▶ _Material for this task_:
= = = =

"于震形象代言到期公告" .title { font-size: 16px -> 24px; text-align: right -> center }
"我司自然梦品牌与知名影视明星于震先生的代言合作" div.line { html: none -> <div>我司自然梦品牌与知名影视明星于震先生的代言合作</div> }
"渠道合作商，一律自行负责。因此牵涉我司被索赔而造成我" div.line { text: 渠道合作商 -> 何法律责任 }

= = = =

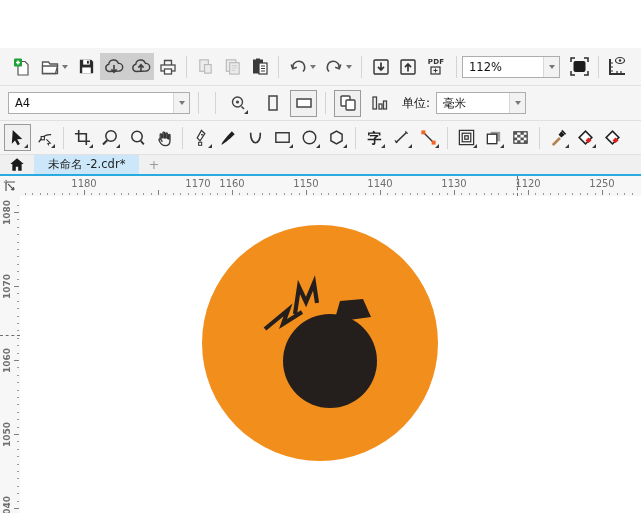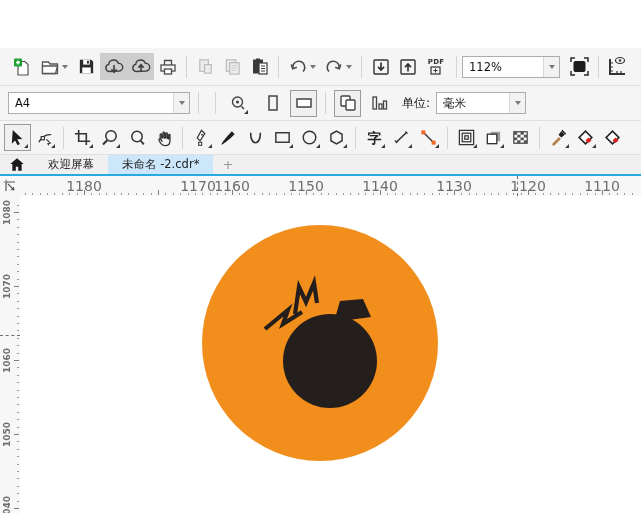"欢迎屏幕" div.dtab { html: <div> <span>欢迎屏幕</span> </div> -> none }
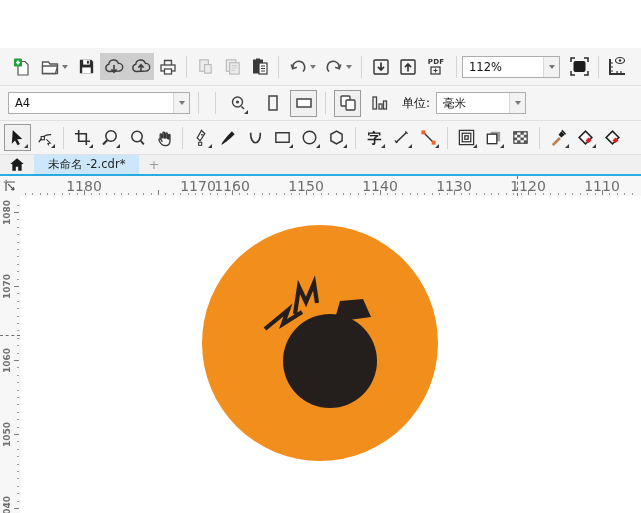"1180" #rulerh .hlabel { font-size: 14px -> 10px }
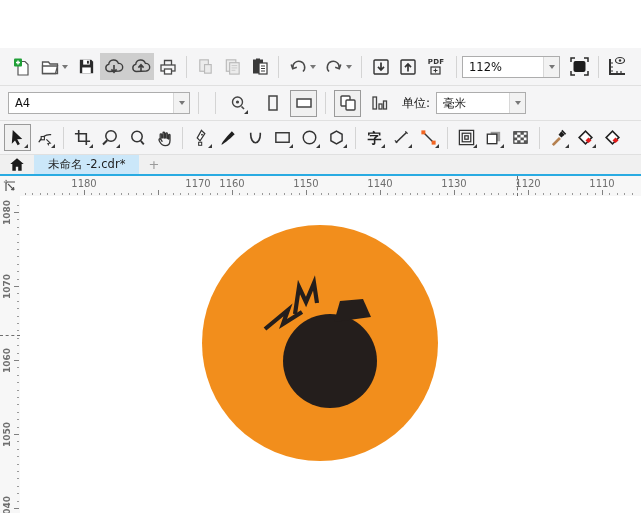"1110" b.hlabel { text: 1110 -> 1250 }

= = = =

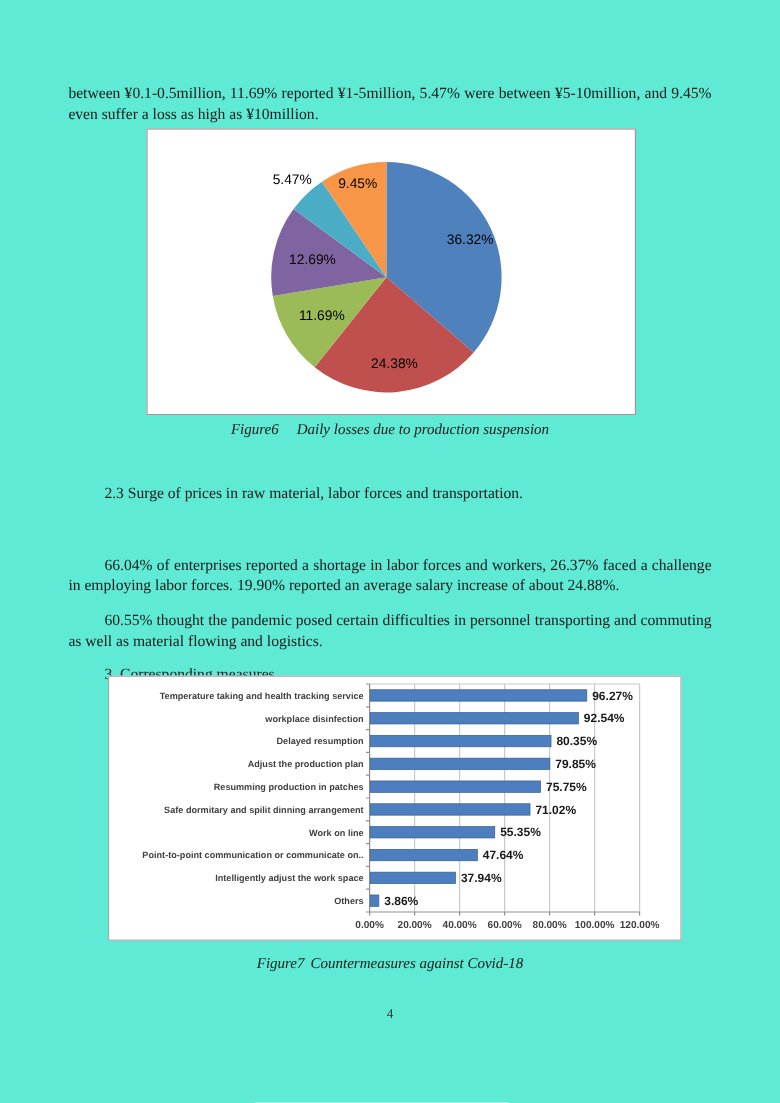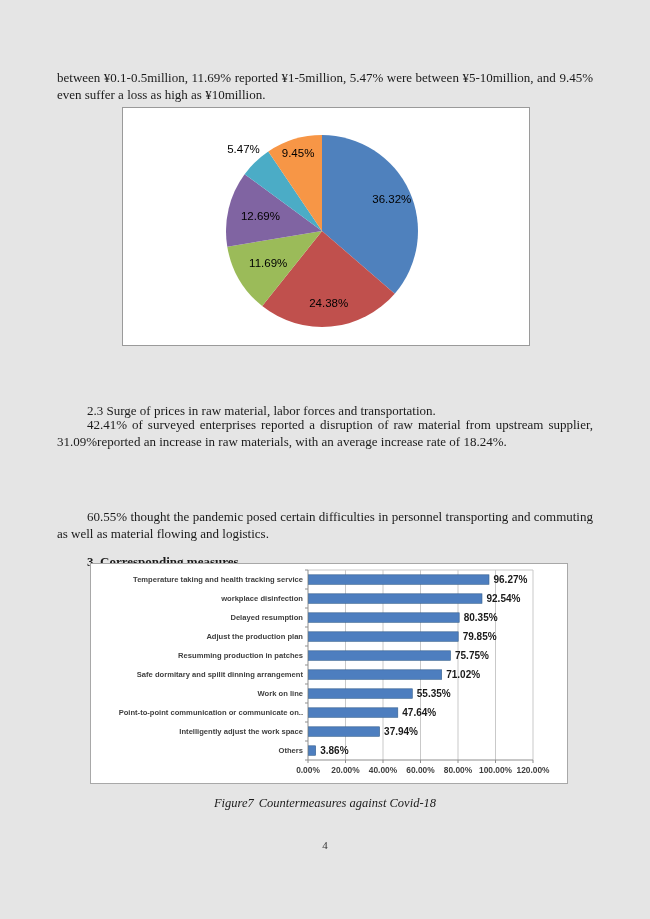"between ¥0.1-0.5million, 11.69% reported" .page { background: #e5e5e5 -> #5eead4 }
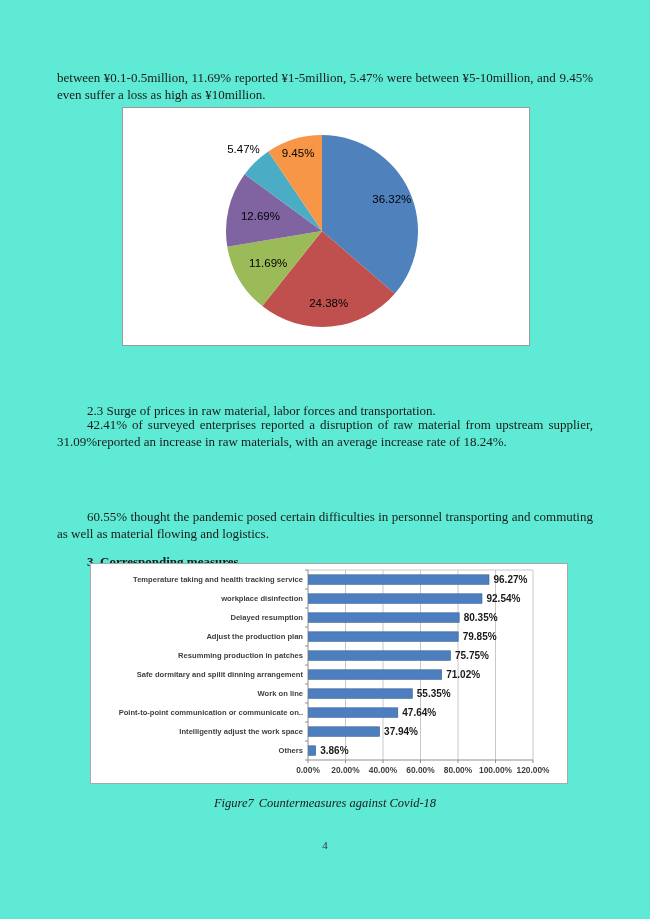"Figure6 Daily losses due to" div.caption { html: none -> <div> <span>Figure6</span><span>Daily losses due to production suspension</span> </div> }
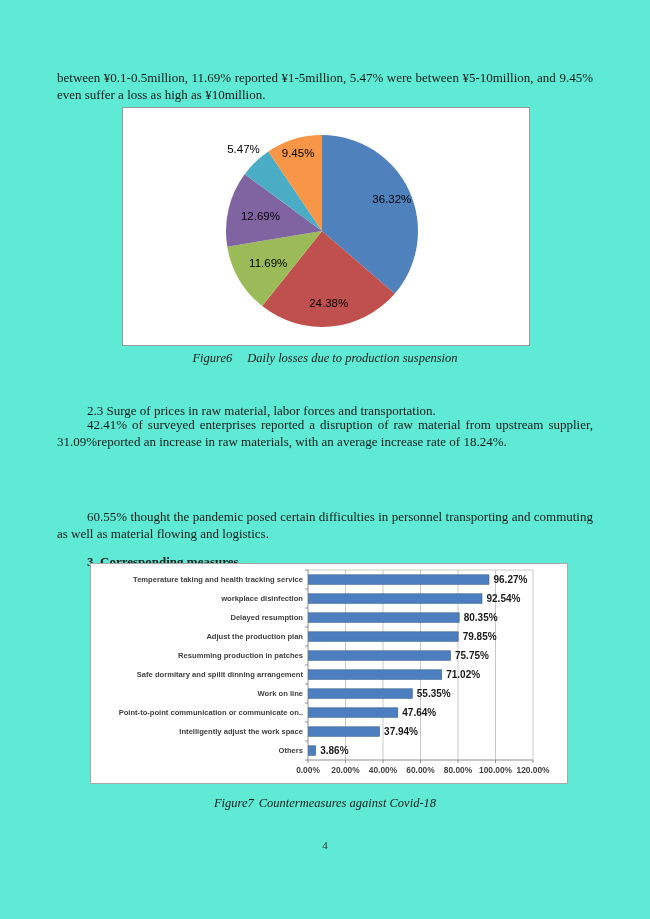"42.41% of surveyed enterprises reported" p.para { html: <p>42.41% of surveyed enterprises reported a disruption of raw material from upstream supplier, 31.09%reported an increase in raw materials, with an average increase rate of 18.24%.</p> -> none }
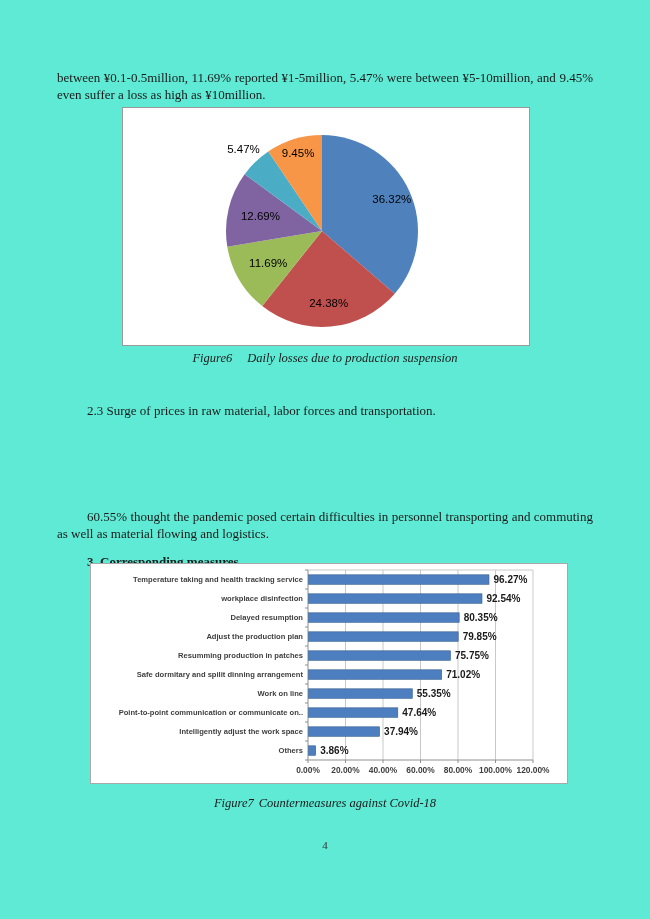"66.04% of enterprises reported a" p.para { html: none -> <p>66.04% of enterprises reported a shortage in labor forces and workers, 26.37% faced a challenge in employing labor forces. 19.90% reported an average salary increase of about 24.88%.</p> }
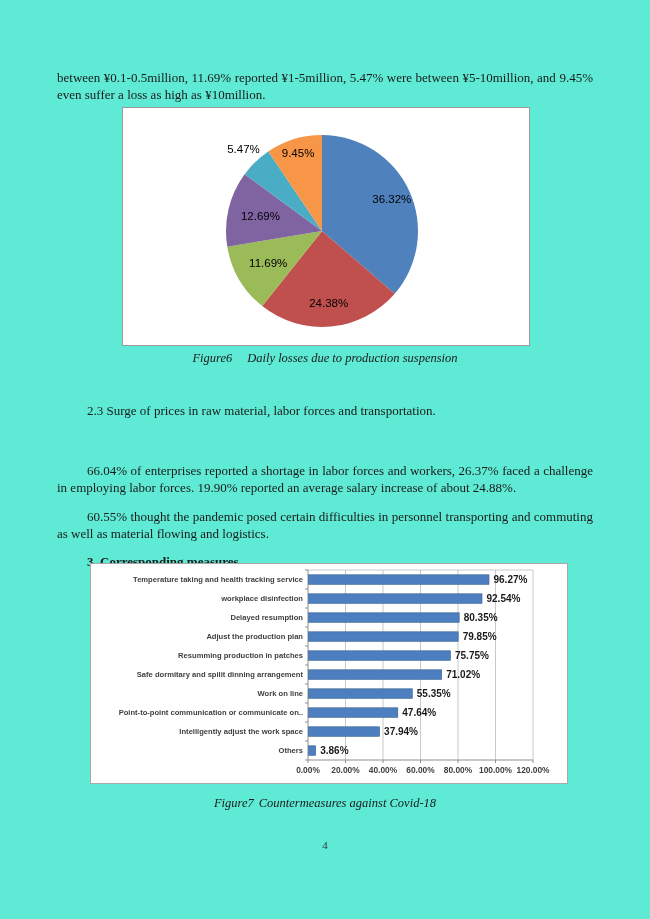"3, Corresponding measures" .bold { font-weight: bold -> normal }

= = = =

▶ _What needs to be done_:
Would you please copy, word for word, everything above from the line containing "font-size: 16px ->" down to the line containing "text: 渠道合作商 ->", those two lines included?

▶ _Written solution_:
"于震形象代言到期公告" .title { font-size: 16px -> 24px; text-align: right -> center }
"我司自然梦品牌与知名影视明星于震先生的代言合作" div.line { html: none -> <div>我司自然梦品牌与知名影视明星于震先生的代言合作</div> }
"渠道合作商，一律自行负责。因此牵涉我司被索赔而造成我" div.line { text: 渠道合作商 -> 何法律责任 }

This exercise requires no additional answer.